I think that, at the moment, you should not really be seeing him at all.

It's frustrating and sad but it's best for him.

Hithere Wed 14-Oct-20 19:19:22

Sorry I misread (you walk 40 min to them)

So you get to see your gc but not on your territory (your home).

Pick your battles, this is one you won't win and have everything to lose

Btw, babies sleep all the time. They sleep, feed, diaper changes, sleep, feed, diaper change, etc.

Lower your expectations - a 3 month old baby is not supposed to know you.

sodapop Wed 14-Oct-20 19:13:08

Even though I am a dog lover Tooyoungtobeadamnedgran I agree with your family. Your dog already has problems and to introduce a baby into the mix is difficult. I am not a fan of cages for dogs but in this instance I think it would be helpful. Get your dog used to going in there as a place of safety not a punishment and she can be safely locked away from the baby. As the baby gets more mobile the problems will only escalate so you need to get a handle on it now, otherwise you may be faced with a choice. I hope you work things out.
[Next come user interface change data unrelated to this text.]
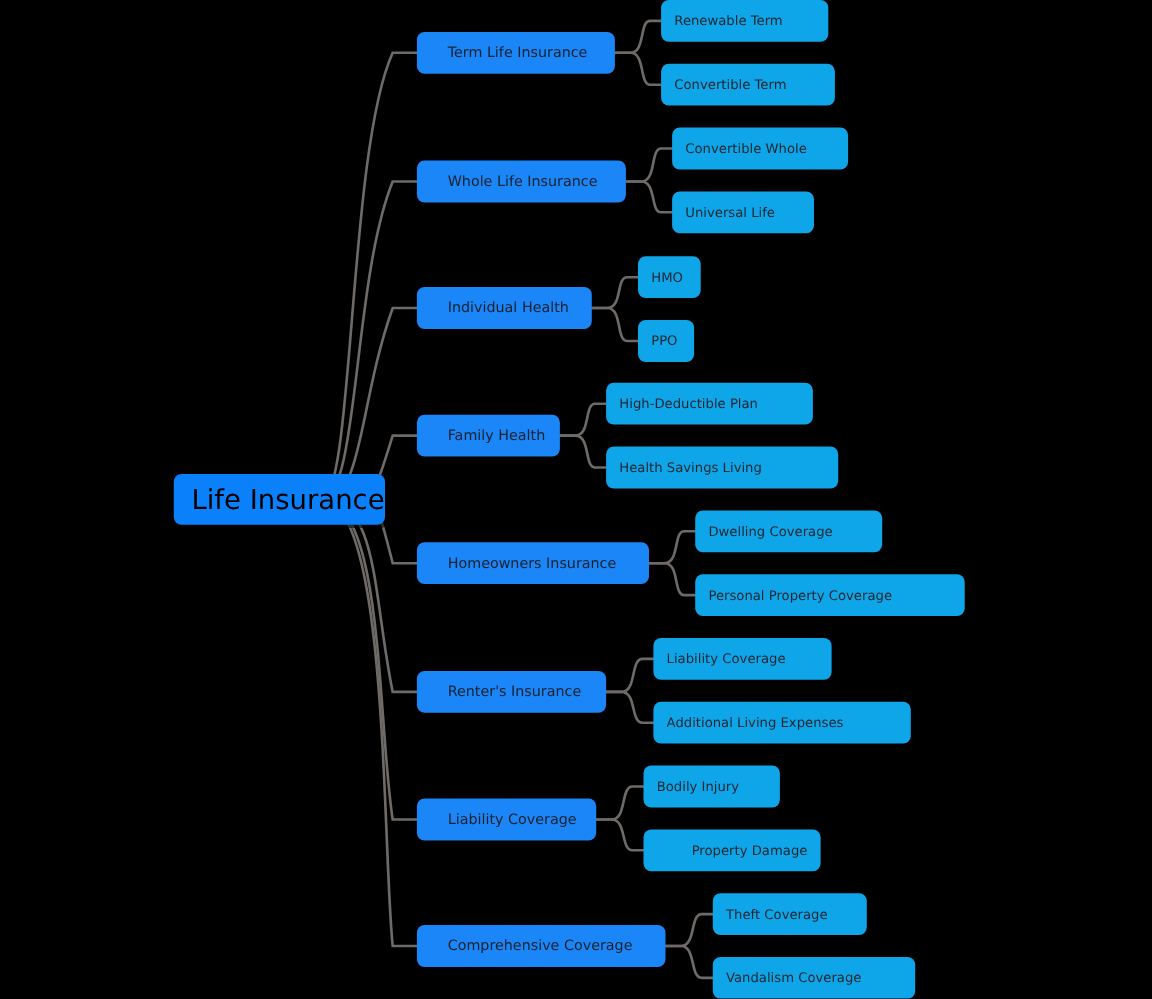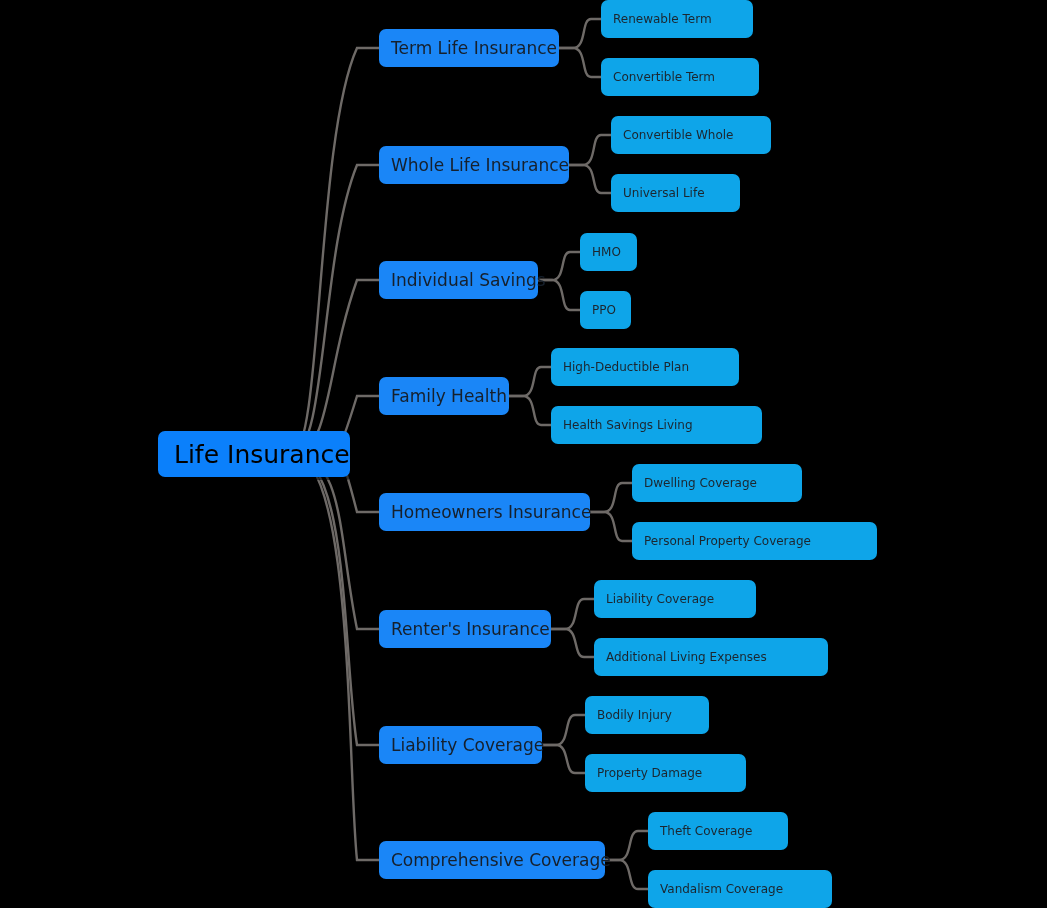--- a/index.html
+++ b/index.html
@@ -39,22 +39,22 @@
   .node-root {
     background: #0b80fb;
     color: #000000;
     font-size: 25px;
     padding: 0 16px;
     box-shadow: 3px 3px 0 0 rgba(0,0,0,0.55);
   }
   .node-l1 {
     background: #1a86f7;
     color: #16202c;
-    font-size: 17px;
-    padding: 0 12px;
+    font-size: 13px;
+    padding: 0 28px;
   }
   .node-l2 {
     background: #0ea5e9;
     color: #1c262f;
     font-size: 12px;
     padding: 0 12px;
   }
 </style>
 </head>
 <body>
@@ -99,21 +99,21 @@
       <div class="node node-l1" style="left: 379px; top: 146px; width: 190px; height: 38px;">
         <span>Whole Life Insurance</span>
       </div>
       <div class="node node-l2" style="left: 611px; top: 116px; width: 160px; height: 38px;">
         <span>Convertible Whole</span>
       </div>
       <div class="node node-l2" style="left: 611px; top: 174px; width: 129px; height: 38px;">
         <span>Universal Life</span>
       </div>
       <div class="node node-l1" style="left: 379px; top: 261px; width: 159px; height: 38px;">
-        <span>Individual Savings</span>
+        <span>Individual Health</span>
       </div>
       <div class="node node-l2" style="left: 580px; top: 233px; width: 57px; height: 38px;">
         <span>HMO</span>
       </div>
       <div class="node node-l2" style="left: 580px; top: 291px; width: 51px; height: 38px;">
         <span>PPO</span>
       </div>
       <div class="node node-l1" style="left: 379px; top: 377px; width: 130px; height: 38px;">
         <span>Family Health</span>
       </div>
@@ -140,21 +140,21 @@
       </div>
       <div class="node node-l2" style="left: 594px; top: 638px; width: 234px; height: 38px;">
         <span>Additional Living Expenses</span>
       </div>
       <div class="node node-l1" style="left: 379px; top: 726px; width: 163px; height: 38px;">
         <span>Liability Coverage</span>
       </div>
       <div class="node node-l2" style="left: 585px; top: 696px; width: 124px; height: 38px;">
         <span>Bodily Injury</span>
       </div>
-      <div class="node node-l2" style="left: 585px; top: 754px; width: 161px; height: 38px;">
+      <div class="node node-l2" style="left: 585px; top: 754px; width: 161px; height: 38px; justify-content: flex-end;">
         <span>Property Damage</span>
       </div>
       <div class="node node-l1" style="left: 379px; top: 841px; width: 226px; height: 38px;">
         <span>Comprehensive Coverage</span>
       </div>
       <div class="node node-l2" style="left: 648px; top: 812px; width: 140px; height: 38px;">
         <span>Theft Coverage</span>
       </div>
       <div class="node node-l2" style="left: 648px; top: 870px; width: 184px; height: 38px;">
         <span>Vandalism Coverage</span>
annodomini Wed 14-Oct-20 18:52:16

I agree. It seems that this dog is unfamiliar with the baby and what's more, is very attached to you. Those two facts would be a recipe if not for disaster but certainly for a very anxious and strained atmosphere.

Chewbacca Wed 14-Oct-20 18:29:44

I'm another one with the parents. I don't trust any dogs near a baby, no matter how "docile and lovely" they are.

Marydoll Wed 14-Oct-20 18:25:37

I'm another one with the parents.
A dog and someone else's baby, not a good mix in your home.
My son innocently playing in our garden, had his leg ripped open by a neighbour's dog. You cannot guarantee your grandson's safety, no matter how much you love your dog.
The priority here, is the health and safety of your grandson i

Oopsadaisy4 Wed 14-Oct-20 18:14:00

I wouldn’t let anyone into my home with a 3 month old at the moment, and I definitely wouldn’t let a child into a house with a dog, no matter how it acted when we were alone.

A dog and a baby is a recipe for disaster as news reports often show.

Walking outdoors is the best you can hope for at the moment.

Esspee Wed 14-Oct-20 18:08:00

I wouldn’t want my baby in a house with an animal. My grandmother’s highland terrier bit me on the cheek when I was a toddler.
Your 1 on 1 time with the baby will need to be in their home.

Callistemon Wed 14-Oct-20 17:55:45

Why do you have to walk the streets? Can you not visit them at their house?

The dog sounds as if it could become very jealous and I wouldn't want it near a small baby.

MerylStreep Wed 14-Oct-20 17:34:30

I'm with parents. By your own admittance you have dog with problems and you want to bring a 3 month old baby into your house?

Hithere Wed 14-Oct-20 17:32:02

Can you go to their home? Get an uber?
Video chatting?

What have you suggested that has been rejected?

Apart from the dog issue - totally ok to have them and their fears are valid.

This is the main issue I see - you want to see your gc but he is not able to drive himself to see you as he is a baby, so his parents are the ones doing 99% of the work to make the visit happen.

The parents' priorities are not the same as yours and a visit may not rank up as high in their list.

Grandmabatty Wed 14-Oct-20 17:31:14

Their baby, their rules. I'm with them on this. I think because you love your dog you think it won't be a problem. I get that as I love dogs and have had them in the past. However they are anxious about their child's safety. Has the dog gone for them or bitten them in the past? That could be exacerbating their anxiety.